▶ **What the task asks**:
Transcribe every entry exactly; the images stay out.
----
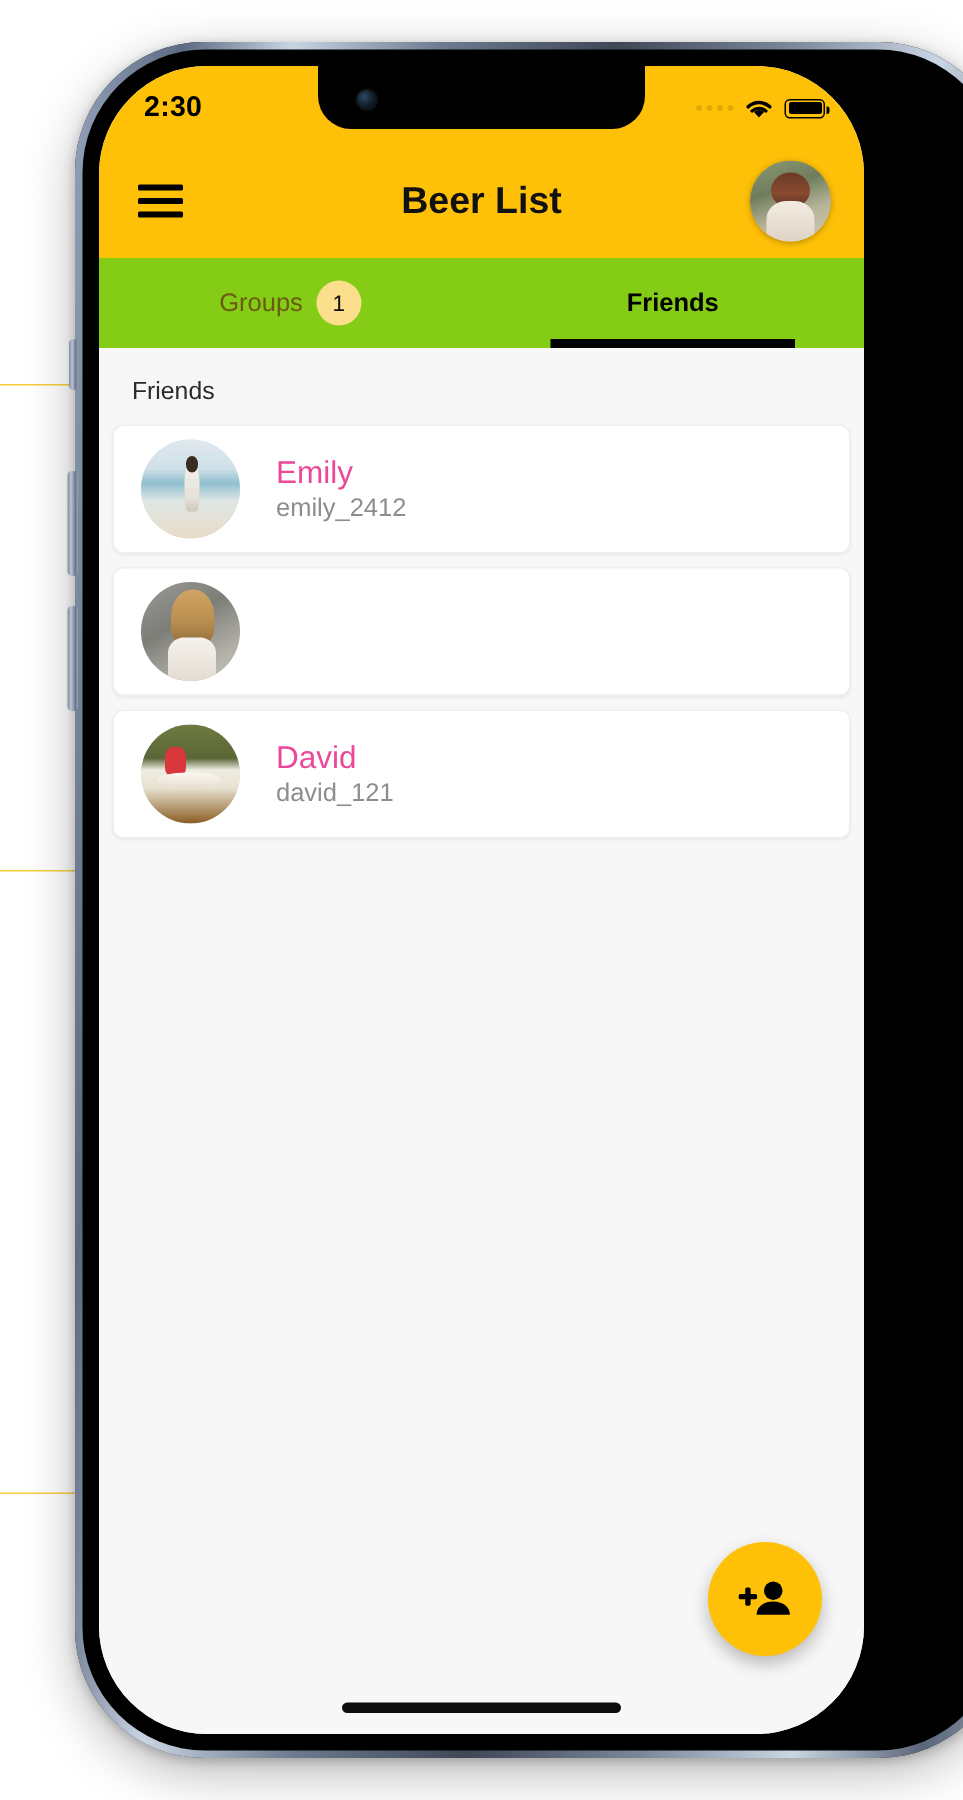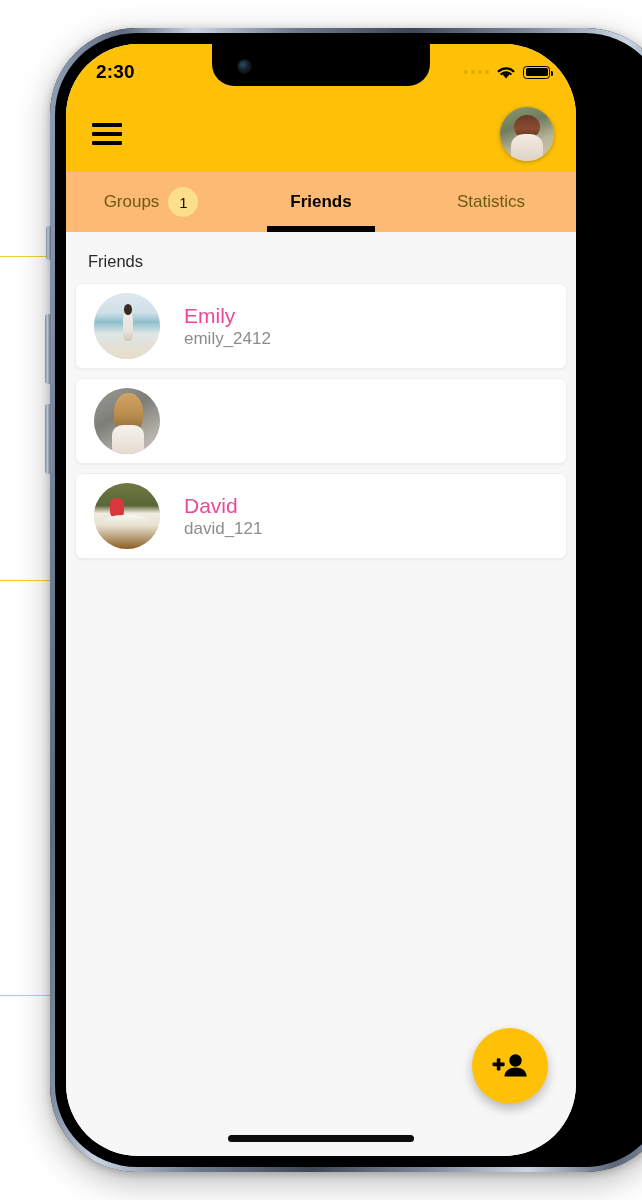--- a/index.html
+++ b/index.html
@@ -129,21 +129,21 @@
   .avatar-hdr {
     margin-left:auto;
     width:54px; height:54px; border-radius:50%;
     overflow:hidden; position:relative;
     box-shadow:0 1px 4px rgba(0,0,0,.3);
     flex:0 0 auto;
   }
 
   
   .tabs {
-    background:#fdba74;
+    background:#84cc16;
     display:flex; height:60px;
     position:relative;
   }
   .tab {
     flex:1;
     display:flex; align-items:center; justify-content:center;
     gap:9px;
     font-size:17px;
     color:#6b5a12;
     position:relative;
@@ -346,35 +346,33 @@
           </span>
       </div>
     </div>
 
     <div class="appbar">
       <div class="hamburger">
         <i></i>
           <i></i>
           <i></i>
       </div>
+      <div class="app-title">Beer List</div>
       <div class="avatar-hdr">
         <div class="art art-hdr"></div>
       </div>
     </div>
 
     <div class="tabs">
       <div class="tab">
         <span>Groups</span>
         <span class="badge">1</span>
       </div>
       <div class="tab active">
         <span>Friends</span>
-      </div>
-      <div class="tab">
-        <span>Statistics</span>
       </div>
     </div>
 
     <div class="content">
 
       <div class="section-title">Friends</div>
 
       <div class="card">
         <div class="ava">
             <div class="art art-emily"></div>

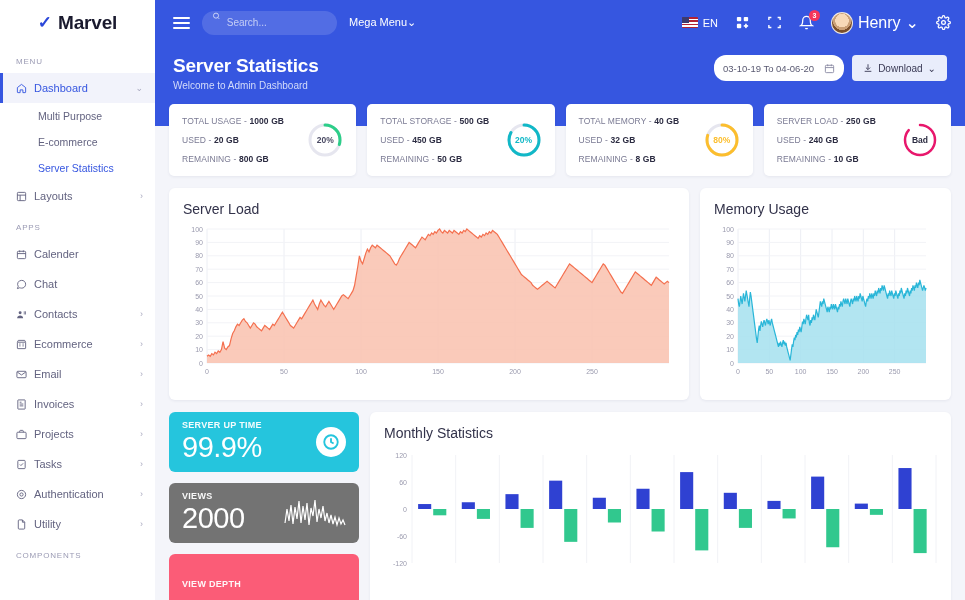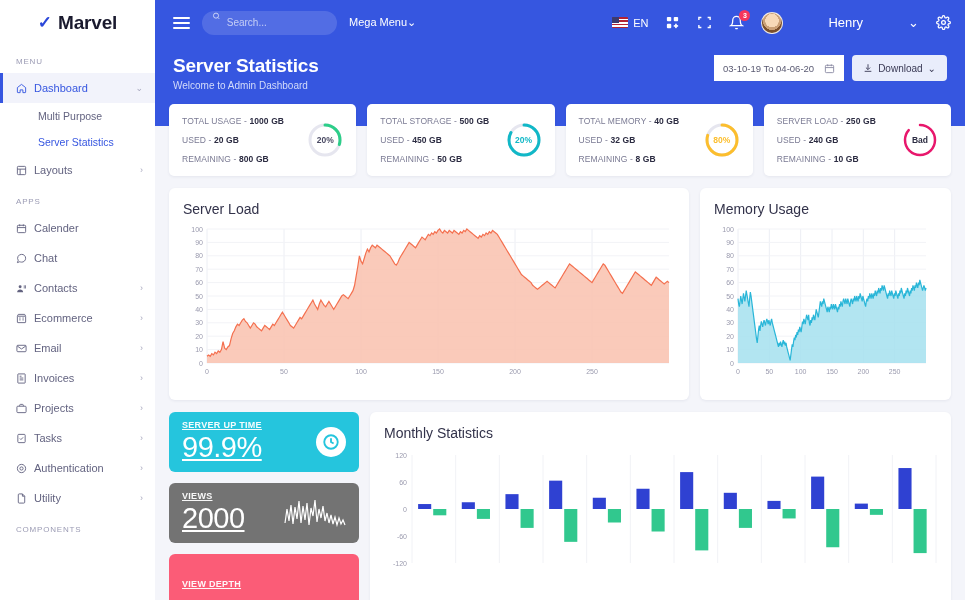--- a/index.html
+++ b/index.html
@@ -111,32 +111,32 @@
     display: flex; align-items: center; justify-content: center; padding: 0 2px;
     font-weight: bold;
   }
   .user { display: flex; align-items: center; gap: 5px; cursor: pointer; }
   .avatar {
     width: 22px; height: 22px; border-radius: 50%;
     background: radial-gradient(circle at 50% 38%, #f7d9b8 0 42%, #caa077 43% 58%, #7a4f2c 59% 100%);
     border: 1.5px solid rgba(255,255,255,0.85);
     flex: 0 0 22px;
   }
-  .user-name { color: #fff; font-size: 13px; margin-left: 40px; }
+  .user-name { color: #fff; font-size: 16px; }
 
   
   .page-head {
     position: relative; padding: 10px 18px 0 18px;
     display: flex; align-items: flex-start;
   }
   .page-title { color: #ffffff; font-size: 19px; font-weight: bold; letter-spacing: -0.2px; }
   .page-sub { color: #d3dbfa; font-size: 10px; margin-top: 3px; }
   .page-actions { margin-left: auto; display: flex; gap: 8px; align-items: center; }
   .date-picker {
-    background: #fff; border-radius: 0; height: 26px;
+    background: #fff; border-radius: 12px; height: 26px;
     display: flex; align-items: center; gap: 10px; padding: 8px 9px;
     font-size: 9.5px; color: #5a5a72; cursor: pointer; white-space: nowrap;
   }
   .dl-btn {
     background: #e9edfb; border-radius: 4px; height: 26px;
     display: flex; align-items: center; gap: 5px; padding: 0 11px;
     font-size: 10px; color: #3a3a55; cursor: pointer; white-space: nowrap;
   }
 
   
@@ -168,21 +168,21 @@
     padding: 13px 14px;
   }
   .card-title { font-size: 14px; color: #32324a; margin-bottom: 6px; }
   .chart-lg { flex: 0 0 520px; }
   .chart-sm { flex: 1; }
 
   .bottom-row { display: flex; gap: 11px; margin-top: 12px; }
   .widgets { flex: 0 0 190px; display: flex; flex-direction: column; gap: 11px; }
   .widget {
     border-radius: 6px; padding: 11px 13px; color: #fff; position: relative;
-    display: flex; align-items: center; height: 60px; overflow: hidden; text-decoration: underline;
+    display: flex; align-items: center; height: 60px; overflow: hidden;
   }
   .w-txt { flex: 1; }
   .w-label { font-size: 9px; font-weight: bold; letter-spacing: 0.3px; opacity: 0.95; }
   .w-value { font-size: 29px; font-weight: 500; margin-top: 1px; letter-spacing: -0.5px; }
   .w-cyan { background: #25c5dd; }
   .w-blue { background: #737373; }
   .w-pink { background: #fb5c77; }
   .clock-ic {
     width: 30px; height: 30px; border-radius: 50%; background: #fff;
     display: flex; align-items: center; justify-content: center; flex: 0 0 30px;
@@ -203,20 +203,21 @@
   <div class="nav-item active">
     <span class="nav-ico">
       <svg width="11" height="11" viewBox="0 0 24 24" fill="none" stroke="#3656e0" stroke-width="2">
           <path d="M3 10l9-7 9 7v10a1 1 0 0 1-1 1h-5v-6H9v6H4a1 1 0 0 1-1-1z"></path>
         </svg>
     </span>
     <span class="nav-label">Dashboard</span>
     <span class="nav-arrow">⌄</span>
   </div>
   <div class="nav-sub">Multi Purpose</div>
+  <div class="nav-sub">E-commerce</div>
   <div class="nav-sub active">Server Statistics</div>
   <div class="nav-item">
     <span class="nav-ico">
       <svg width="11" height="11" viewBox="0 0 24 24" fill="none" stroke="#636380" stroke-width="2">
           <rect x="3" y="3" width="18" height="18" rx="2"></rect>
           <path d="M3 9h18M9 21V9"></path>
         </svg>
     </span>
     <span class="nav-label">Layouts</span>
     <span class="nav-arrow">›</span>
----
▶ **Problem solution**:
--- a/index.html
+++ b/index.html
@@ -129,21 +129,21 @@
   .avatar-hdr {
     margin-left:auto;
     width:54px; height:54px; border-radius:50%;
     overflow:hidden; position:relative;
     box-shadow:0 1px 4px rgba(0,0,0,.3);
     flex:0 0 auto;
   }
 
   
   .tabs {
-    background:#fdba74;
+    background:#84cc16;
     display:flex; height:60px;
     position:relative;
   }
   .tab {
     flex:1;
     display:flex; align-items:center; justify-content:center;
     gap:9px;
     font-size:17px;
     color:#6b5a12;
     position:relative;
@@ -346,35 +346,33 @@
           </span>
       </div>
     </div>
 
     <div class="appbar">
       <div class="hamburger">
         <i></i>
           <i></i>
           <i></i>
       </div>
+      <div class="app-title">Beer List</div>
       <div class="avatar-hdr">
         <div class="art art-hdr"></div>
       </div>
     </div>
 
     <div class="tabs">
       <div class="tab">
         <span>Groups</span>
         <span class="badge">1</span>
       </div>
       <div class="tab active">
         <span>Friends</span>
-      </div>
-      <div class="tab">
-        <span>Statistics</span>
       </div>
     </div>
 
     <div class="content">
 
       <div class="section-title">Friends</div>
 
       <div class="card">
         <div class="ava">
             <div class="art art-emily"></div>

--- a/index.html
+++ b/index.html
@@ -111,32 +111,32 @@
     display: flex; align-items: center; justify-content: center; padding: 0 2px;
     font-weight: bold;
   }
   .user { display: flex; align-items: center; gap: 5px; cursor: pointer; }
   .avatar {
     width: 22px; height: 22px; border-radius: 50%;
     background: radial-gradient(circle at 50% 38%, #f7d9b8 0 42%, #caa077 43% 58%, #7a4f2c 59% 100%);
     border: 1.5px solid rgba(255,255,255,0.85);
     flex: 0 0 22px;
   }
-  .user-name { color: #fff; font-size: 13px; margin-left: 40px; }
+  .user-name { color: #fff; font-size: 16px; }
 
   
   .page-head {
     position: relative; padding: 10px 18px 0 18px;
     display: flex; align-items: flex-start;
   }
   .page-title { color: #ffffff; font-size: 19px; font-weight: bold; letter-spacing: -0.2px; }
   .page-sub { color: #d3dbfa; font-size: 10px; margin-top: 3px; }
   .page-actions { margin-left: auto; display: flex; gap: 8px; align-items: center; }
   .date-picker {
-    background: #fff; border-radius: 0; height: 26px;
+    background: #fff; border-radius: 12px; height: 26px;
     display: flex; align-items: center; gap: 10px; padding: 8px 9px;
     font-size: 9.5px; color: #5a5a72; cursor: pointer; white-space: nowrap;
   }
   .dl-btn {
     background: #e9edfb; border-radius: 4px; height: 26px;
     display: flex; align-items: center; gap: 5px; padding: 0 11px;
     font-size: 10px; color: #3a3a55; cursor: pointer; white-space: nowrap;
   }
 
   
@@ -168,21 +168,21 @@
     padding: 13px 14px;
   }
   .card-title { font-size: 14px; color: #32324a; margin-bottom: 6px; }
   .chart-lg { flex: 0 0 520px; }
   .chart-sm { flex: 1; }
 
   .bottom-row { display: flex; gap: 11px; margin-top: 12px; }
   .widgets { flex: 0 0 190px; display: flex; flex-direction: column; gap: 11px; }
   .widget {
     border-radius: 6px; padding: 11px 13px; color: #fff; position: relative;
-    display: flex; align-items: center; height: 60px; overflow: hidden; text-decoration: underline;
+    display: flex; align-items: center; height: 60px; overflow: hidden;
   }
   .w-txt { flex: 1; }
   .w-label { font-size: 9px; font-weight: bold; letter-spacing: 0.3px; opacity: 0.95; }
   .w-value { font-size: 29px; font-weight: 500; margin-top: 1px; letter-spacing: -0.5px; }
   .w-cyan { background: #25c5dd; }
   .w-blue { background: #737373; }
   .w-pink { background: #fb5c77; }
   .clock-ic {
     width: 30px; height: 30px; border-radius: 50%; background: #fff;
     display: flex; align-items: center; justify-content: center; flex: 0 0 30px;
@@ -203,20 +203,21 @@
   <div class="nav-item active">
     <span class="nav-ico">
       <svg width="11" height="11" viewBox="0 0 24 24" fill="none" stroke="#3656e0" stroke-width="2">
           <path d="M3 10l9-7 9 7v10a1 1 0 0 1-1 1h-5v-6H9v6H4a1 1 0 0 1-1-1z"></path>
         </svg>
     </span>
     <span class="nav-label">Dashboard</span>
     <span class="nav-arrow">⌄</span>
   </div>
   <div class="nav-sub">Multi Purpose</div>
+  <div class="nav-sub">E-commerce</div>
   <div class="nav-sub active">Server Statistics</div>
   <div class="nav-item">
     <span class="nav-ico">
       <svg width="11" height="11" viewBox="0 0 24 24" fill="none" stroke="#636380" stroke-width="2">
           <rect x="3" y="3" width="18" height="18" rx="2"></rect>
           <path d="M3 9h18M9 21V9"></path>
         </svg>
     </span>
     <span class="nav-label">Layouts</span>
     <span class="nav-arrow">›</span>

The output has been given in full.